Every time you drop a new single, there’s a chance that it gets on a Spotify playlist like New Music Fridays, and that song could be your biggest song yet. The best example of this is Ariana Grande’s “thank u, next” which was released as a standalone single despite her album Sweetener just dropping three months prior. The album was a success, but “thank u, next” smashed it and all her previous records, giving her her first Billboard #1 song.

Another example is Kanye West who released his EP “Ye” and “Kids See Ghosts” just one week apart. A follow-up called Yandhi was supposed to have been released three months after, though it’s been delayed due to production issues. In between all of this album work, Kanye even released two non-album singles.


Even if you’re just an unknown producer, getting a song on New Music Fridays can mean thousands of plays in a single week and it introduces you to audiences who have never heard of you. My latest single “Drowning” had 6000+ views in the first few days it went live – that’s considerably more compared to all my Spotify releases combined. It’s not much at all (indie artists get hundreds of thousands of streams a month) but I’m still doing better now on Spotify than when I wasn’t releasing anything.
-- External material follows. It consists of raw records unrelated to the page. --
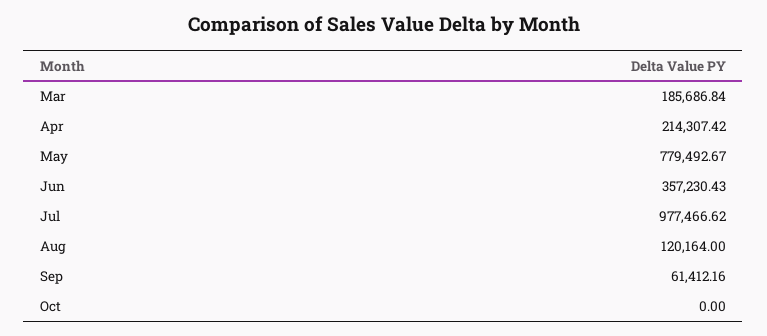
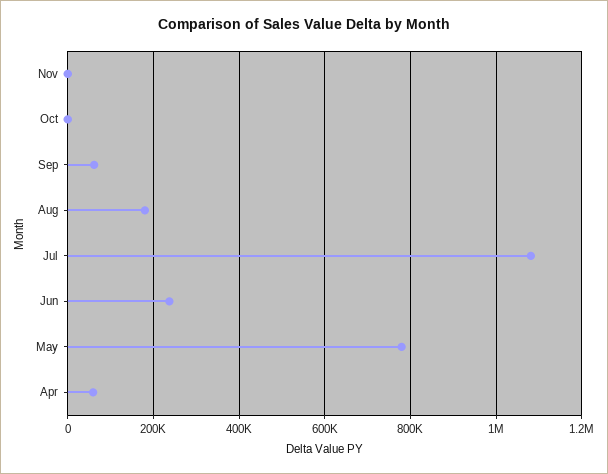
Mar: 185686.84 -> none
Apr: 214307.42 -> 60000
Jun: 357230.43 -> 240000
Jul: 977466.62 -> 1080000
Aug: 120164 -> 180000
Nov: none -> 0

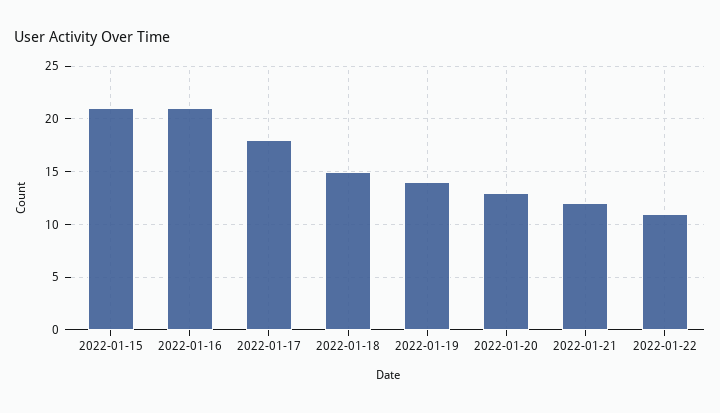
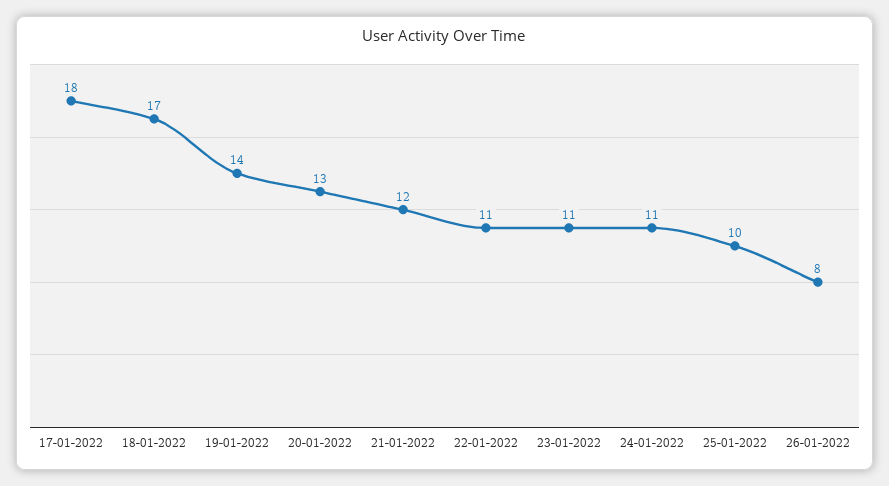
2022-01-15: 21 -> none
2022-01-16: 21 -> none
2022-01-18: 15 -> 17
23-01-2022: none -> 11
24-01-2022: none -> 11
25-01-2022: none -> 10
26-01-2022: none -> 8

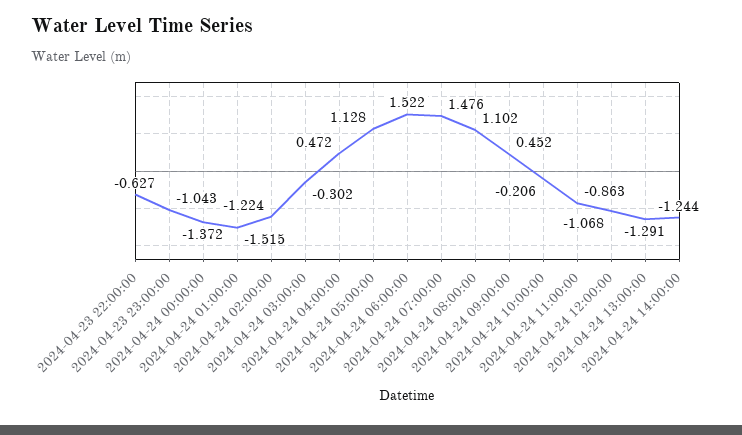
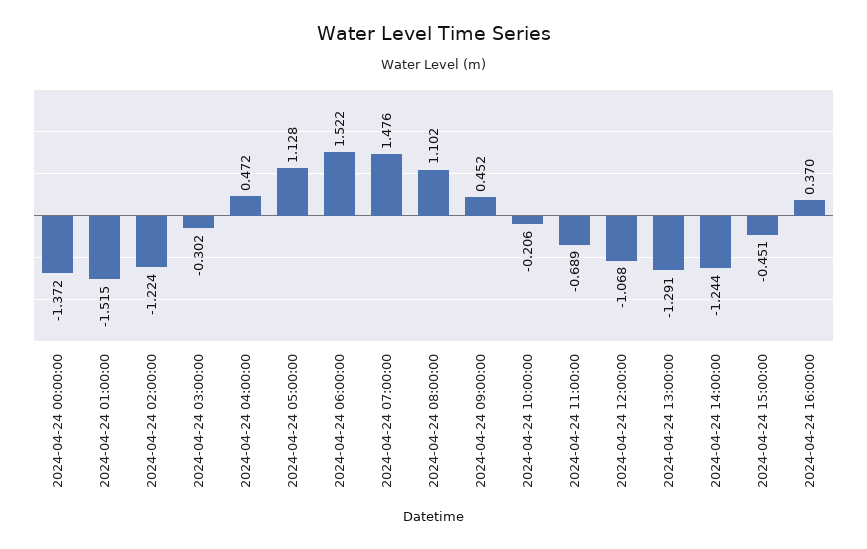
2024-04-23 22:00:00: -0.627 -> none
2024-04-23 23:00:00: -1.043 -> none
2024-04-24 11:00:00: -0.863 -> -0.689
2024-04-24 15:00:00: none -> -0.451
2024-04-24 16:00:00: none -> 0.37

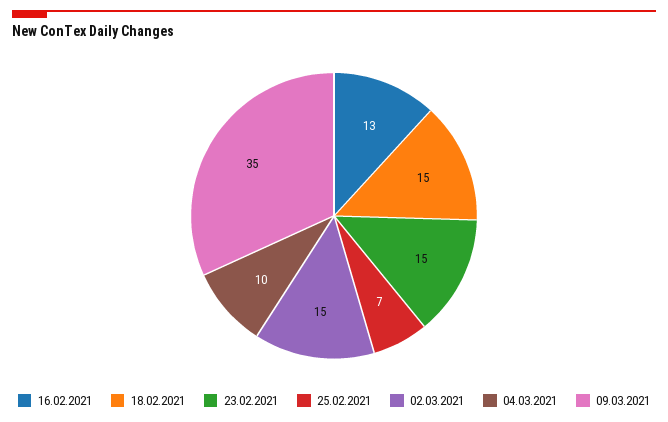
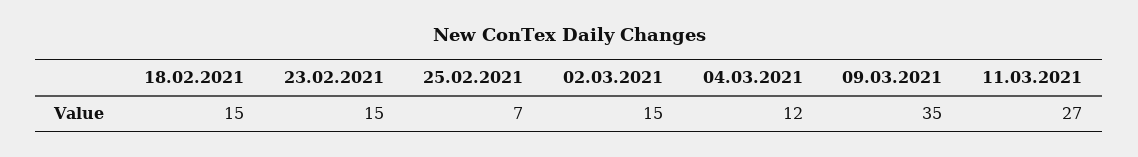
16.02.2021: 13 -> none
04.03.2021: 10 -> 12
11.03.2021: none -> 27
Putting out new music on the regular also strengthens your existing catalogue: listeners can check out your other releases, and the more music you have in there, the more stuff they have to listen to.

Finally…

There’s never been another moment in history where your recording studio, market research tools and promotions arm are all contained in a device that sits on top of your desk. All the knowledge and information you need to learn how to do all of this is right at your fingertips, too. Sure, there’s a tiny sliver of a chance that you’ll be the next Porter Robinson or Steve Aoki, but that shouldn’t stop you from making music, expressing yourself and sharing that expression with people. Ultimately, that is the essence of being a DJ/producer.